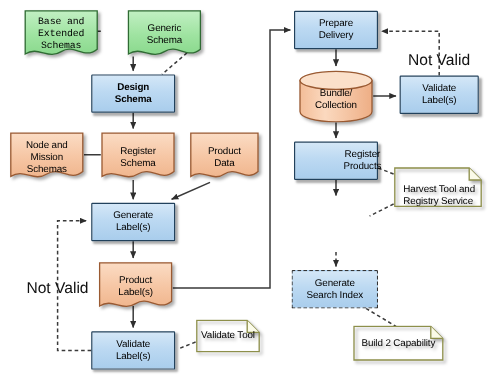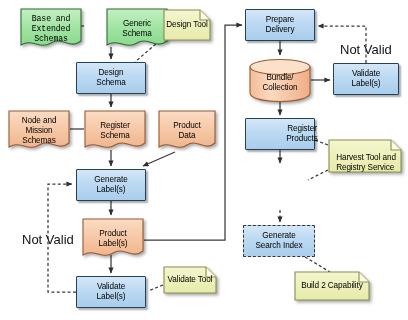--- a/index.html
+++ b/index.html
@@ -163,19 +163,6 @@
 Schema</span>
   </div>
 
-  <div class="node note" style="left:163px;top:9px;width:48px;height:32px;">
-    <svg width="48" height="32" viewBox="0 0 48 32" xmlns="http://www.w3.org/2000/svg">
-      <defs>
-          <linearGradient id="gY1" x1="0" y1="0" x2="0" y2="1">
-        <stop offset="0%" stop-color="#f4f6cf"></stop>
-            <stop offset="100%" stop-color="#e6eaa9"></stop>
-          </linearGradient>
-        </defs>
-      <path d="M1,1 L37,1 L47,11 L47,31 L1,31 Z" fill="url(#gY1)" stroke="#8d8f4a" stroke-width="1.1"></path>
-      <path d="M37,1 L37,11 L47,11" fill="#fbfbe8" stroke="#8d8f4a" stroke-width="1.1"></path>
-    </svg>
-    <span class="lbl">Design Tool</span>
-  </div>
 
   <div class="node proc blue" style="left:76px;top:62px;width:70px;height:32px;">
     <span class="lbl">Design

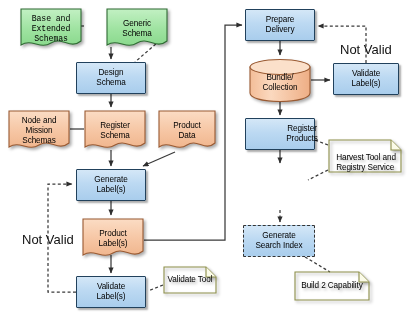--- a/index.html
+++ b/index.html
@@ -164,7 +164,7 @@
   </div>
 
 
-  <div class="node proc blue" style="left:76px;top:62px;width:70px;height:32px;">
+  <div class="node proc blue" style="left:76px;top:62px;width:70px;height:32px;font-weight:bold;">
     <span class="lbl">Design
 Schema</span>
   </div>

=== EXERCISE REQUIREMENTS ===
The records above are to be repeated exactly, with the pictures left out.

=== EXPECTED OUTPUT ===
--- a/index.html
+++ b/index.html
@@ -163,19 +163,6 @@
 Schema</span>
   </div>
 
-  <div class="node note" style="left:163px;top:9px;width:48px;height:32px;">
-    <svg width="48" height="32" viewBox="0 0 48 32" xmlns="http://www.w3.org/2000/svg">
-      <defs>
-          <linearGradient id="gY1" x1="0" y1="0" x2="0" y2="1">
-        <stop offset="0%" stop-color="#f4f6cf"></stop>
-            <stop offset="100%" stop-color="#e6eaa9"></stop>
-          </linearGradient>
-        </defs>
-      <path d="M1,1 L37,1 L47,11 L47,31 L1,31 Z" fill="url(#gY1)" stroke="#8d8f4a" stroke-width="1.1"></path>
-      <path d="M37,1 L37,11 L47,11" fill="#fbfbe8" stroke="#8d8f4a" stroke-width="1.1"></path>
-    </svg>
-    <span class="lbl">Design Tool</span>
-  </div>
 
   <div class="node proc blue" style="left:76px;top:62px;width:70px;height:32px;">
     <span class="lbl">Design

--- a/index.html
+++ b/index.html
@@ -164,7 +164,7 @@
   </div>
 
 
-  <div class="node proc blue" style="left:76px;top:62px;width:70px;height:32px;">
+  <div class="node proc blue" style="left:76px;top:62px;width:70px;height:32px;font-weight:bold;">
     <span class="lbl">Design
 Schema</span>
   </div>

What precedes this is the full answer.